What to do
I'd like the entries reproduced exactly, with the images omitted.

-- Opening Marker --

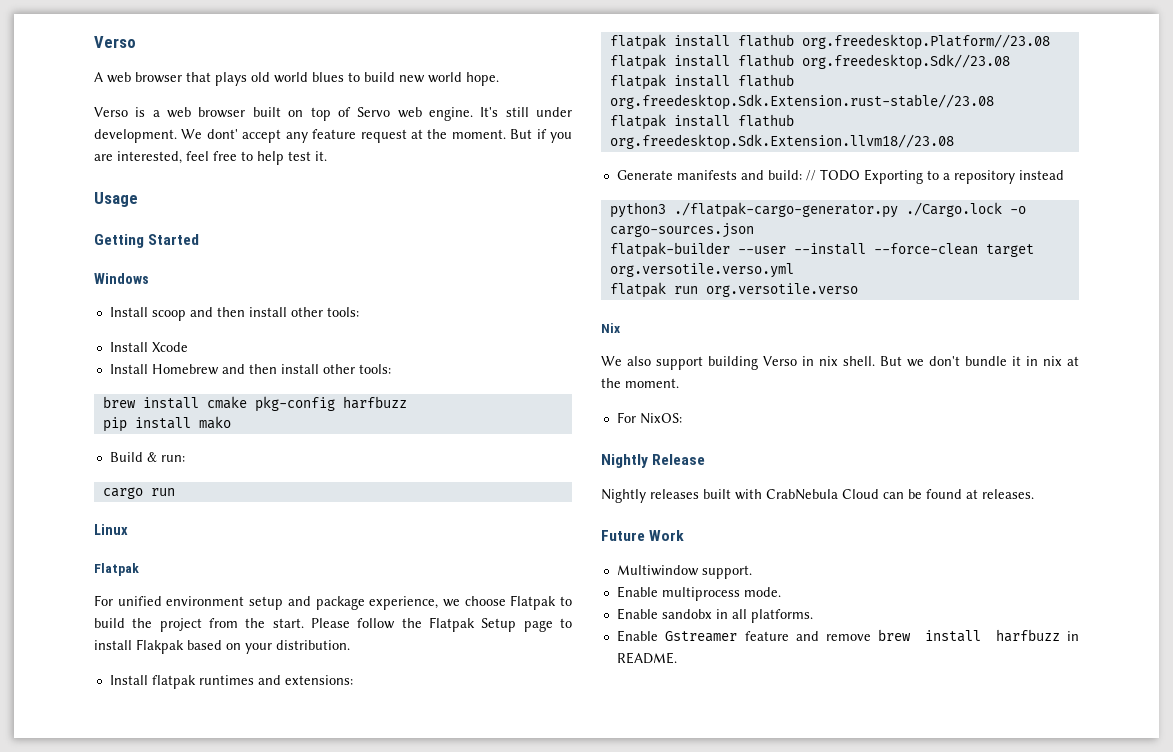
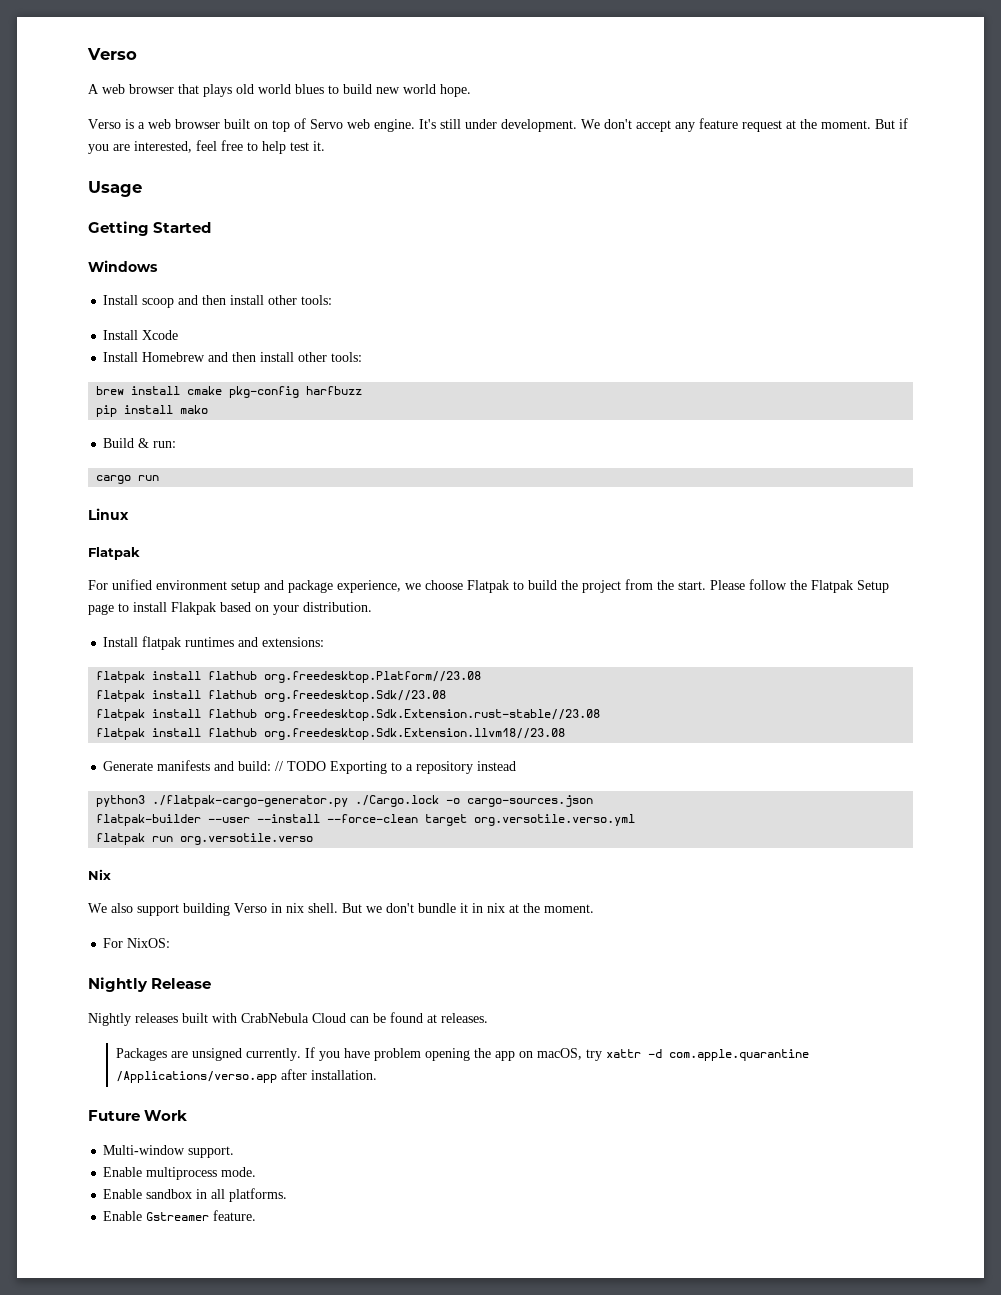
- We dont' accept any feature request at the moment.
+ We don't accept any feature request at the moment.
+ Packages are unsigned currently. If you have problem opening the app on macOS, try xattr -d com.apple.quarantine /Applications/verso.app after installation.
- Multiwindow support.
+ Multi-window support.
- Enable sandobx in all platforms.
+ Enable sandbox in all platforms.
- Enable Gstreamer feature and remove brew install harfbuzz in README.
+ Enable Gstreamer feature.

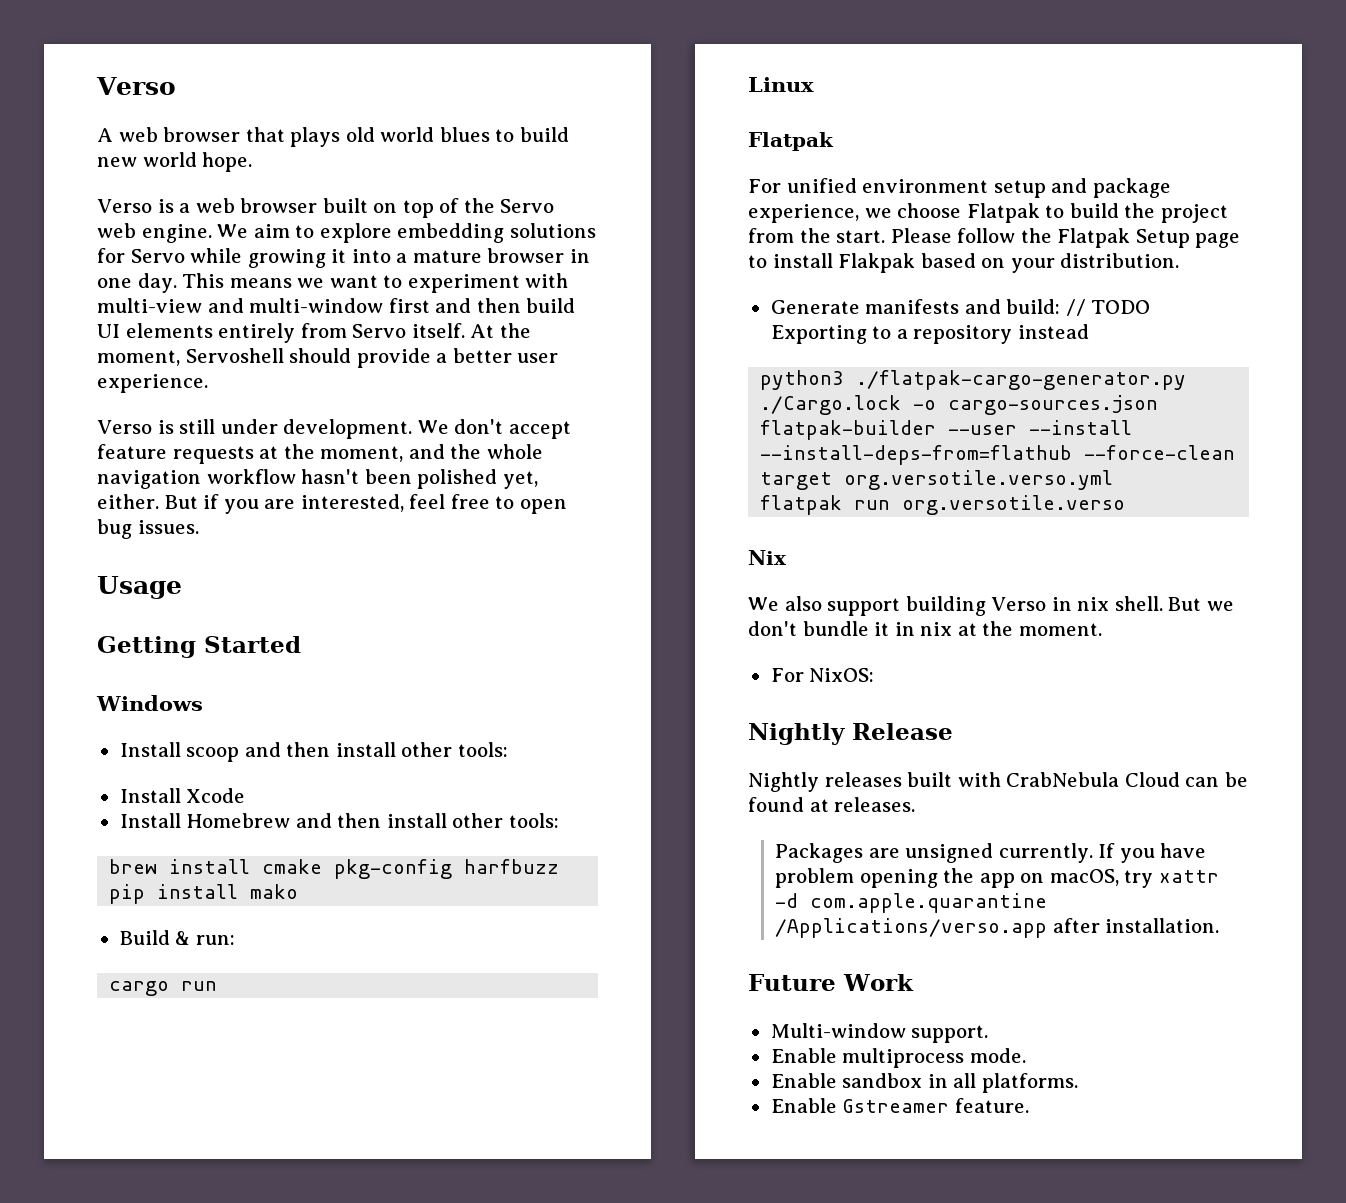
- Verso is a web browser built on top of Servo web engine.
+ Verso is a web browser built on top of the Servo web engine.
- It's still under development.
+ We aim to explore embedding solutions for Servo while growing it into a mature browser in one day. This means we want to experiment with multi-view and multi-window first and then build UI elements entirely from Servo itself. At the moment, Servoshell should provide a better user experience.
+ Verso is still under development.
- We don't accept any feature request at the moment.
+ We don't accept feature requests at the moment, and the whole navigation workflow hasn't been polished yet, either.
- But if you are interested, feel free to help test it.
+ But if you are interested, feel free to open bug issues.
- Install flatpak runtimes and extensions:
- flatpak install flathub org.freedesktop.Platform//23.08
- flatpak install flathub org.freedesktop.Sdk//23.08
- flatpak install flathub org.freedesktop.Sdk.Extension.rust-stable//23.08
- flatpak install flathub org.freedesktop.Sdk.Extension.llvm18//23.08
- flatpak-builder --user --install --force-clean target org.versotile.verso.yml
+ flatpak-builder --user --install --install-deps-from=flathub --force-clean target org.versotile.verso.yml

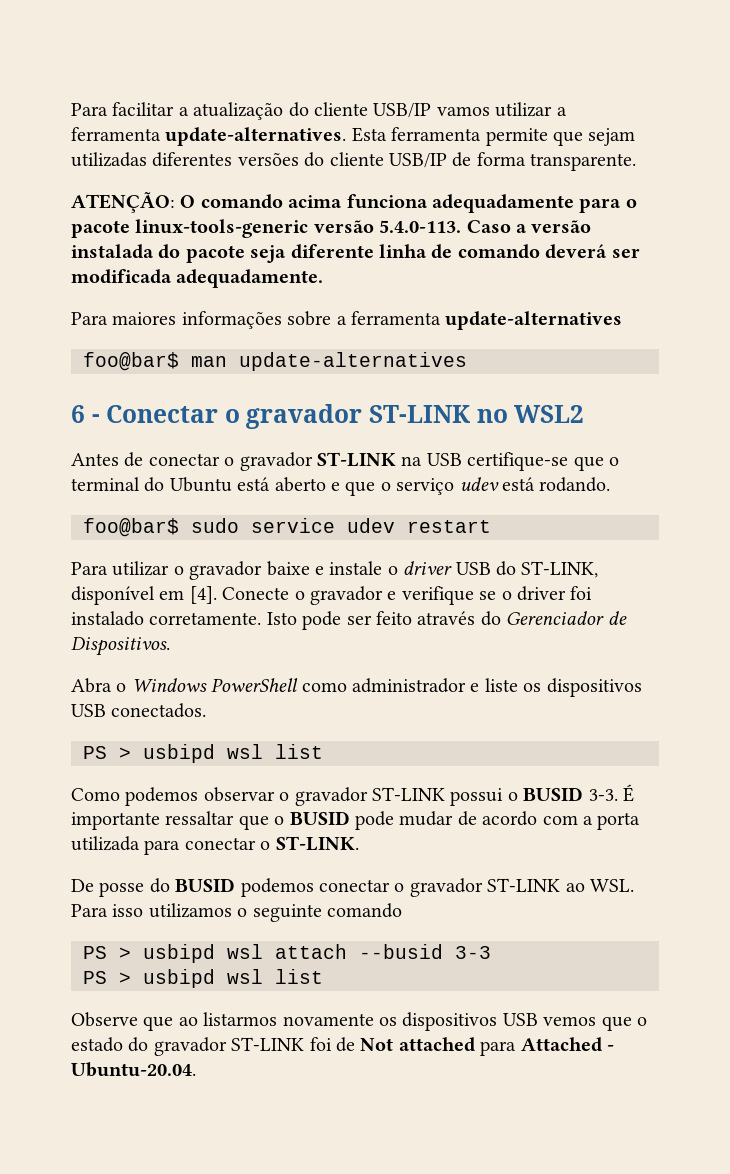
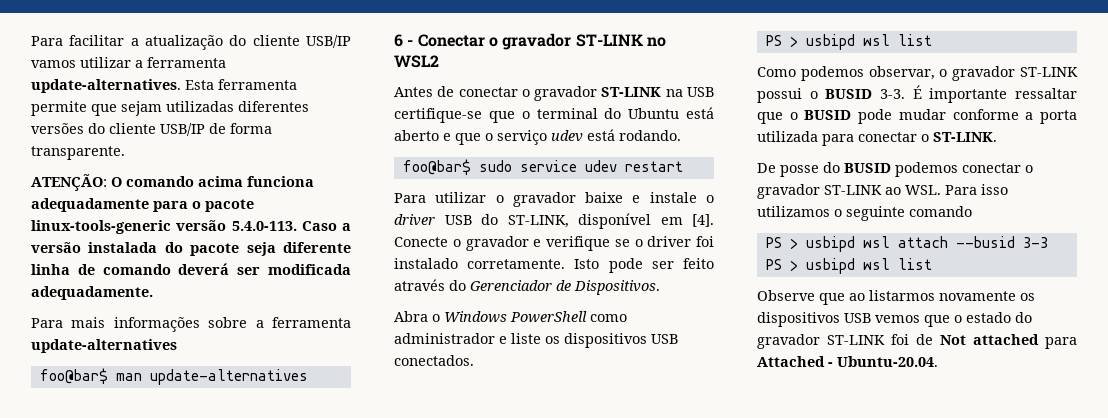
- Para maiores informações sobre a ferramenta update-alternatives
+ Para mais informações sobre a ferramenta update-alternatives
- Como podemos observar o gravador ST-LINK possui o BUSID 3-3.
+ Como podemos observar, o gravador ST-LINK possui o BUSID 3-3.
- É importante ressaltar que o BUSID pode mudar de acordo com a porta utilizada para conectar o ST-LINK.
+ É importante ressaltar que o BUSID pode mudar conforme a porta utilizada para conectar o ST-LINK.

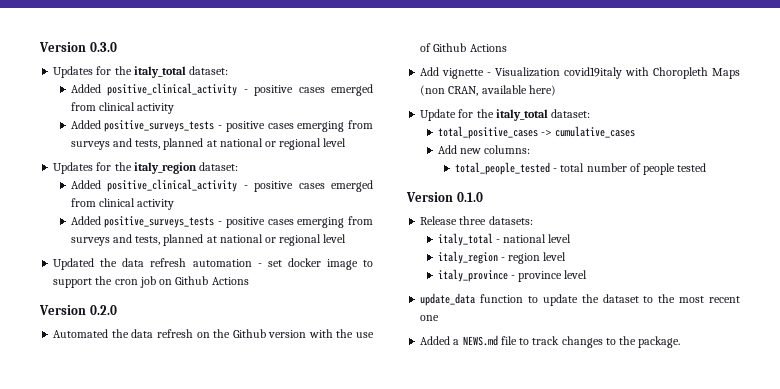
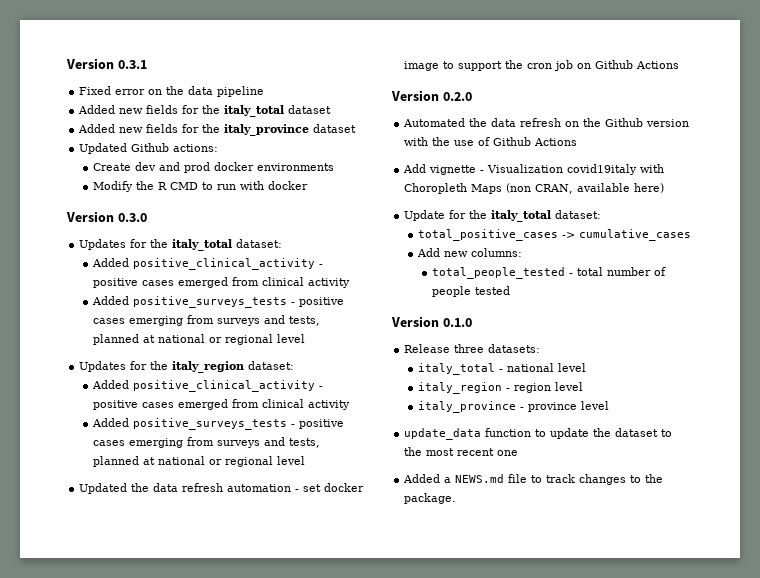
+ Version 0.3.1
+ Fixed error on the data pipeline
+ Added new fields for the italy_total dataset
+ Added new fields for the italy_province dataset
+ Updated Github actions:
+ Create dev and prod docker environments
+ Modify the R CMD to run with docker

-- Closing Marker --

Response to the task
- We dont' accept any feature request at the moment.
+ We don't accept any feature request at the moment.
+ Packages are unsigned currently. If you have problem opening the app on macOS, try xattr -d com.apple.quarantine /Applications/verso.app after installation.
- Multiwindow support.
+ Multi-window support.
- Enable sandobx in all platforms.
+ Enable sandbox in all platforms.
- Enable Gstreamer feature and remove brew install harfbuzz in README.
+ Enable Gstreamer feature.

- Verso is a web browser built on top of Servo web engine.
+ Verso is a web browser built on top of the Servo web engine.
- It's still under development.
+ We aim to explore embedding solutions for Servo while growing it into a mature browser in one day. This means we want to experiment with multi-view and multi-window first and then build UI elements entirely from Servo itself. At the moment, Servoshell should provide a better user experience.
+ Verso is still under development.
- We don't accept any feature request at the moment.
+ We don't accept feature requests at the moment, and the whole navigation workflow hasn't been polished yet, either.
- But if you are interested, feel free to help test it.
+ But if you are interested, feel free to open bug issues.
- Install flatpak runtimes and extensions:
- flatpak install flathub org.freedesktop.Platform//23.08
- flatpak install flathub org.freedesktop.Sdk//23.08
- flatpak install flathub org.freedesktop.Sdk.Extension.rust-stable//23.08
- flatpak install flathub org.freedesktop.Sdk.Extension.llvm18//23.08
- flatpak-builder --user --install --force-clean target org.versotile.verso.yml
+ flatpak-builder --user --install --install-deps-from=flathub --force-clean target org.versotile.verso.yml

- Para maiores informações sobre a ferramenta update-alternatives
+ Para mais informações sobre a ferramenta update-alternatives
- Como podemos observar o gravador ST-LINK possui o BUSID 3-3.
+ Como podemos observar, o gravador ST-LINK possui o BUSID 3-3.
- É importante ressaltar que o BUSID pode mudar de acordo com a porta utilizada para conectar o ST-LINK.
+ É importante ressaltar que o BUSID pode mudar conforme a porta utilizada para conectar o ST-LINK.

+ Version 0.3.1
+ Fixed error on the data pipeline
+ Added new fields for the italy_total dataset
+ Added new fields for the italy_province dataset
+ Updated Github actions:
+ Create dev and prod docker environments
+ Modify the R CMD to run with docker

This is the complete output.